Na entrevista feita com alunos do 1º termo, foi dito que retomar os estudos é essencial para cumprir as exigências do mercado de trabalho. Os alunos interromperam as atividades escolares, anteriormente, por motivos diversos: muitas mulheres deixaram a escola após o parto; alguns alunos declararam não gostar de estudar; outros precisavam auxiliar no sustento familiar.

Segundo o professor, dificilmente alunos da EJA estudam em ambiente extraescolar, portanto, não é produtivo aplicar atividades para serem realizadas em outro local. ‘D’ evita apresentar filmes longos nas aulas, pois muitos alunos, cansados, pedem para ir para casa.

Quanto ao conhecimento linguístico, os estudantes do 1º termo não demonstram domínio da Língua Portuguesa na modalidade escrita, apresentando problemas relacionados à leitura, à interpretação e à elaboração de textos; os do 3o termo leem com mais fluência, mas demonstram dificuldade de compreensão.

 

1.6 Objetos ensinados e tarefas realizadas

 

Durante o estágio, acompanhamos as aulas de gramática e de interpretação de textos no 1o, 2º e 3o termos. Notamos a reconfiguração do objeto de ensino e das atividades de acordo com a duração do curso da EJA, porém, sem redução do conteúdo.

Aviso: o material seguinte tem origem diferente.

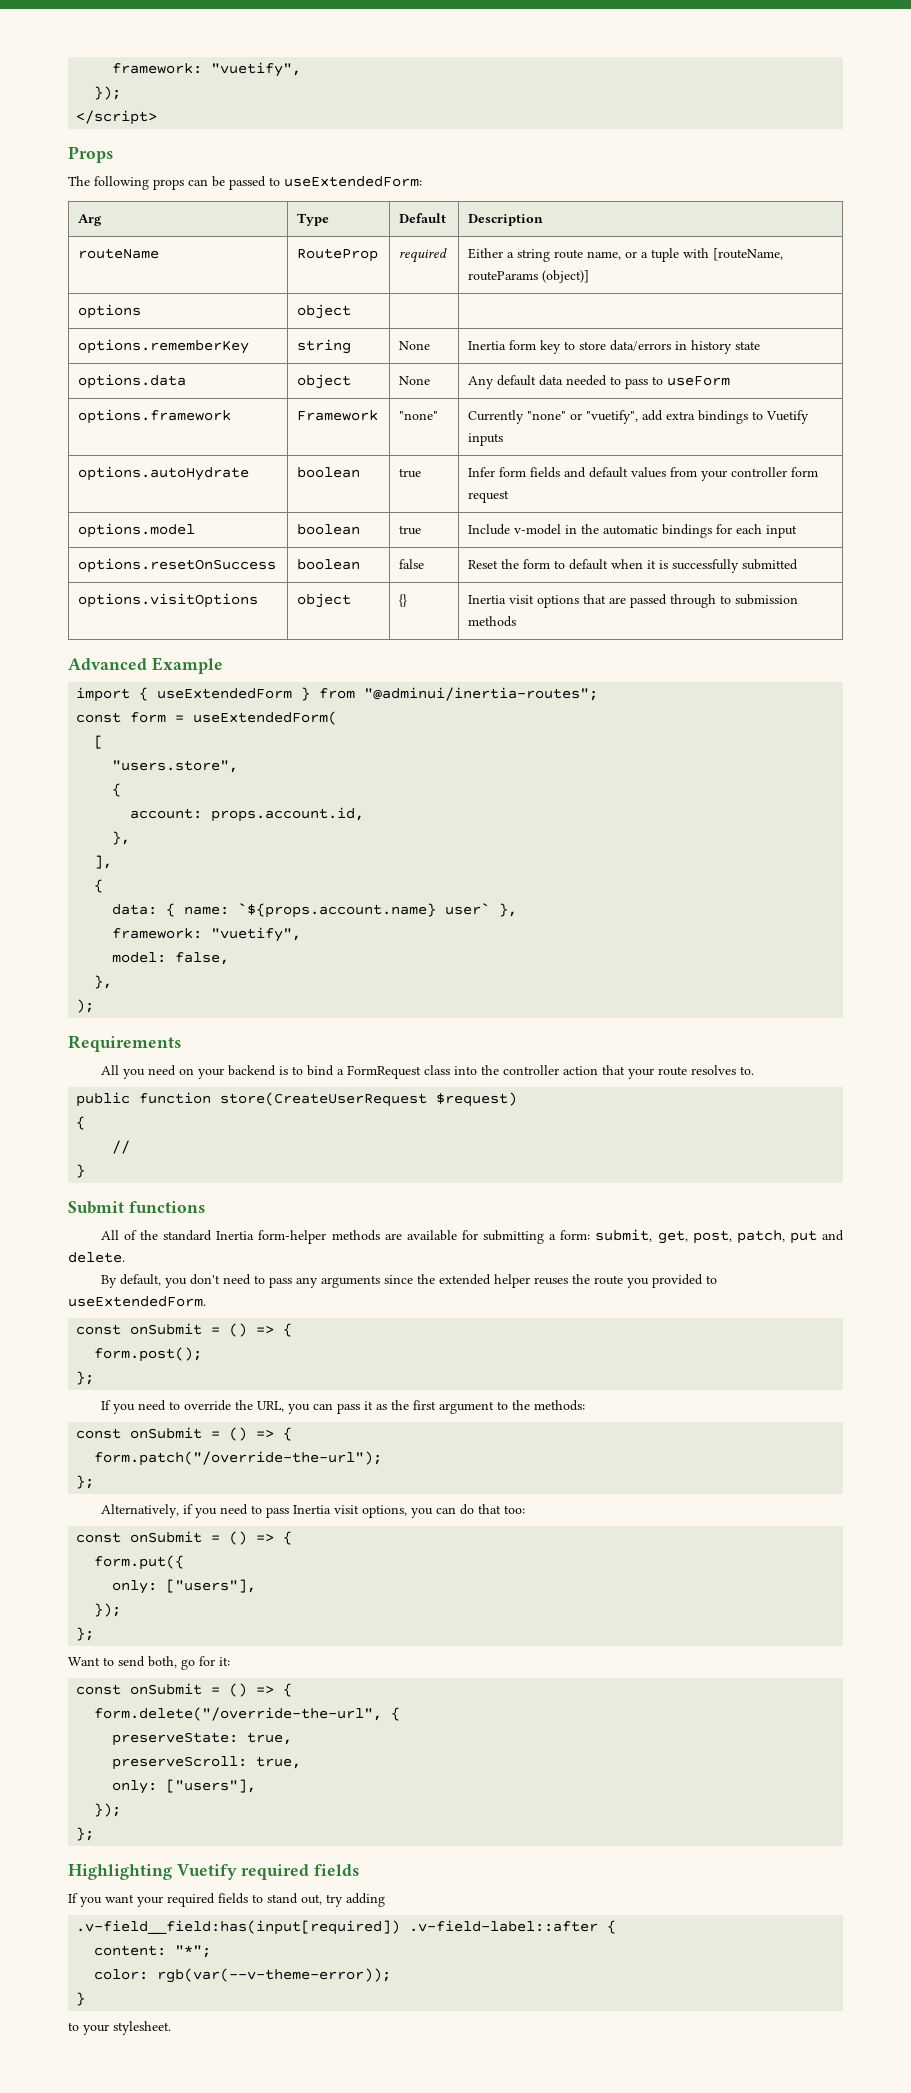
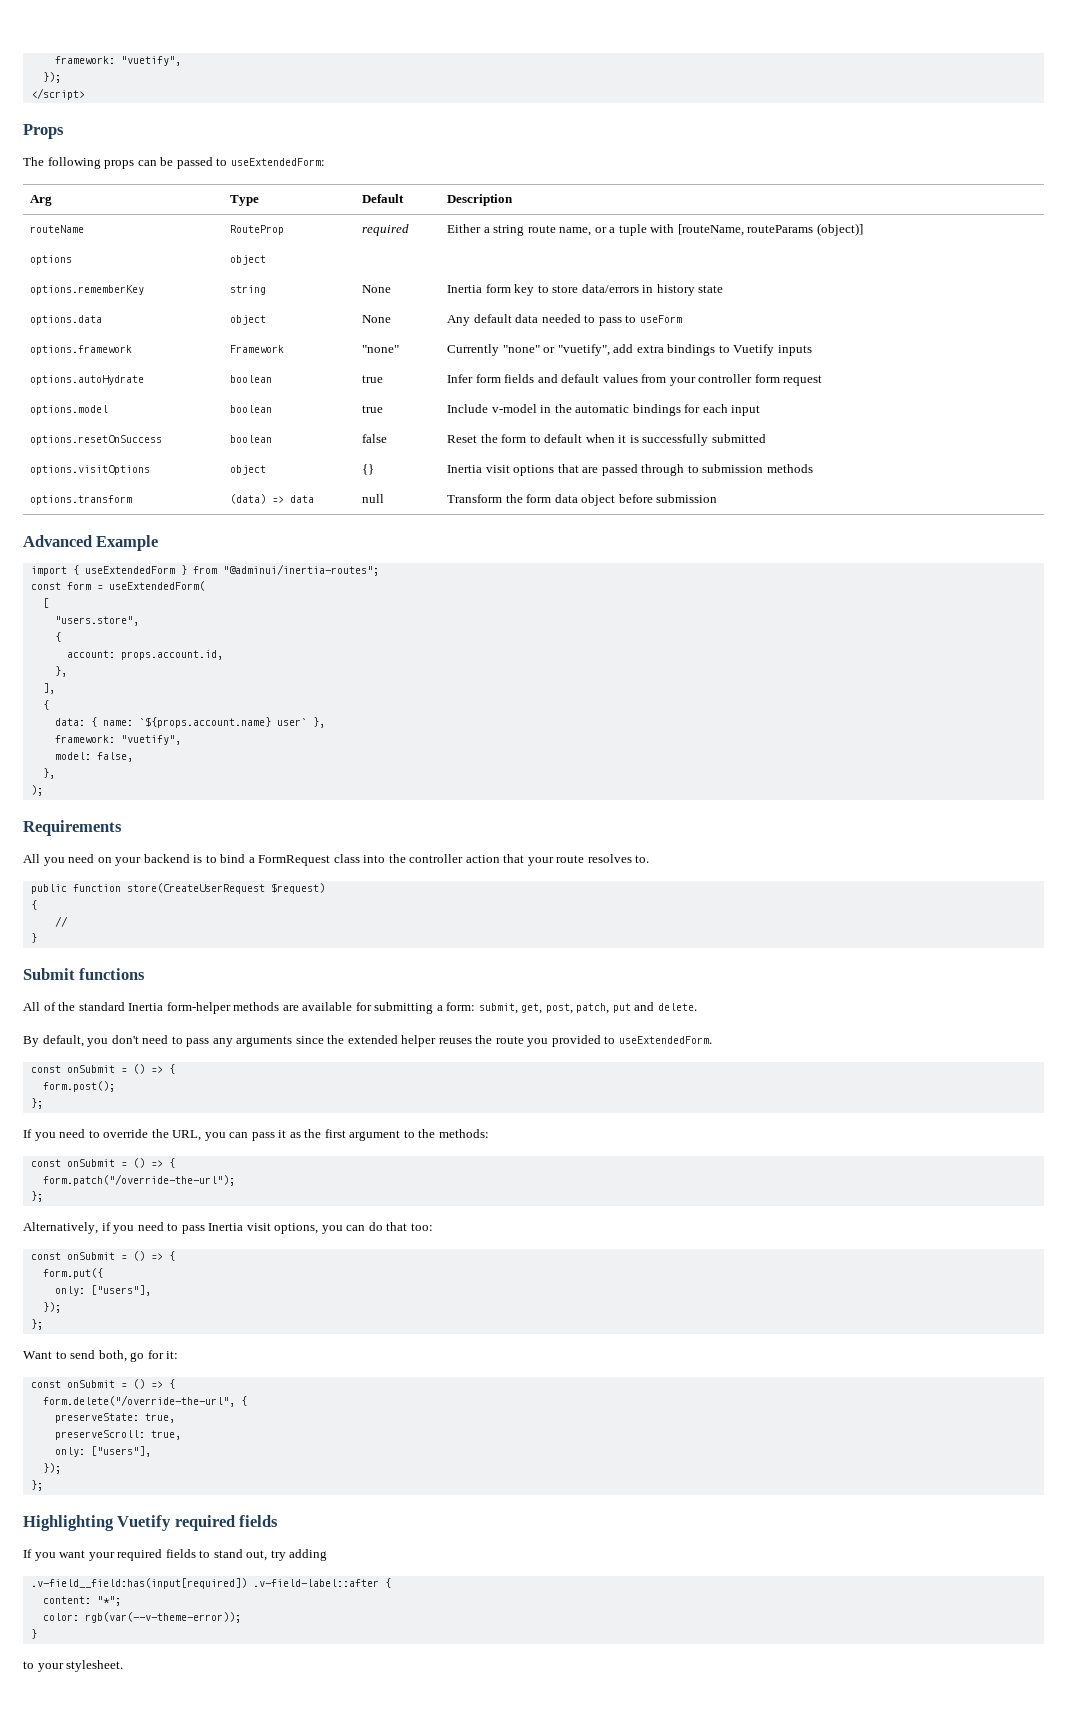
+ options.transform | (data) => data | null | Transform the form data object before submission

Os alunos do 3o termo estudaram o gênero Artigo de Opinião, abordado na prova do SARESP – Sistema de Avaliação de Rendimento Escolar do Estado de São Paulo - 2012. As turmas da EJA não foram avaliadas, mas o professor decidiu apresentar um exemplo do gênero, utilizando o Editorial Universidade para Todos (Anexo I), do Caderno Opinião, publicado na Folha On-line, em 03.09.2012, que distribuiu impresso aos alunos. Antes da leitura, justificou a escolha e discutiu com os estudantes o tema do texto. Explicou a função do Caderno de Opinião no jornal e a estrutura do gênero, conforme as informações seguintes, retiradas da lousa:

    •        Contextualização da questão centra
    •        Posicionamento do autor
    •        Argumentos para sustentar a posição assumida
    •        Consideração de posição contrária e antecipação de possíveis argumentos
    •        Possibilidades de negociação
    •        Conclusão


Para finalizar, explicou a diferença entre ‘opinião’ e ‘argumento’. Os alunos realizaram uma atividade cujo objetivo era identificar as características do gênero.

Nas aulas do 1º termo, o estudo da gramática normativa foi predominante: exposição seguida por exercícios adaptados e correções. O professor explicou as três conjugações verbais, terminadas em -ar, -er e -ir e entregou uma tabela aos alunos (Anexo II). O verbo ‘bisar’ chamou a atenção por não fazer parte da linguagem coloquial, causando estranhamento.

Os alunos do 1ºF estudaram a Ortografia Oficial. O professor falou sobre fonética para explicar o motivo da existência de palavras com som de ‘z’ que são grafadas com ‘s’.  Em seguida, comentou as regras para distinguir palavras grafadas com ‘s’ ou ‘z’ e com ‘s’ ou ‘ç’. Os alunos não conheciam o sentido do verbo ‘ascender’, logo, confundiram-se com o verbo ‘acender’.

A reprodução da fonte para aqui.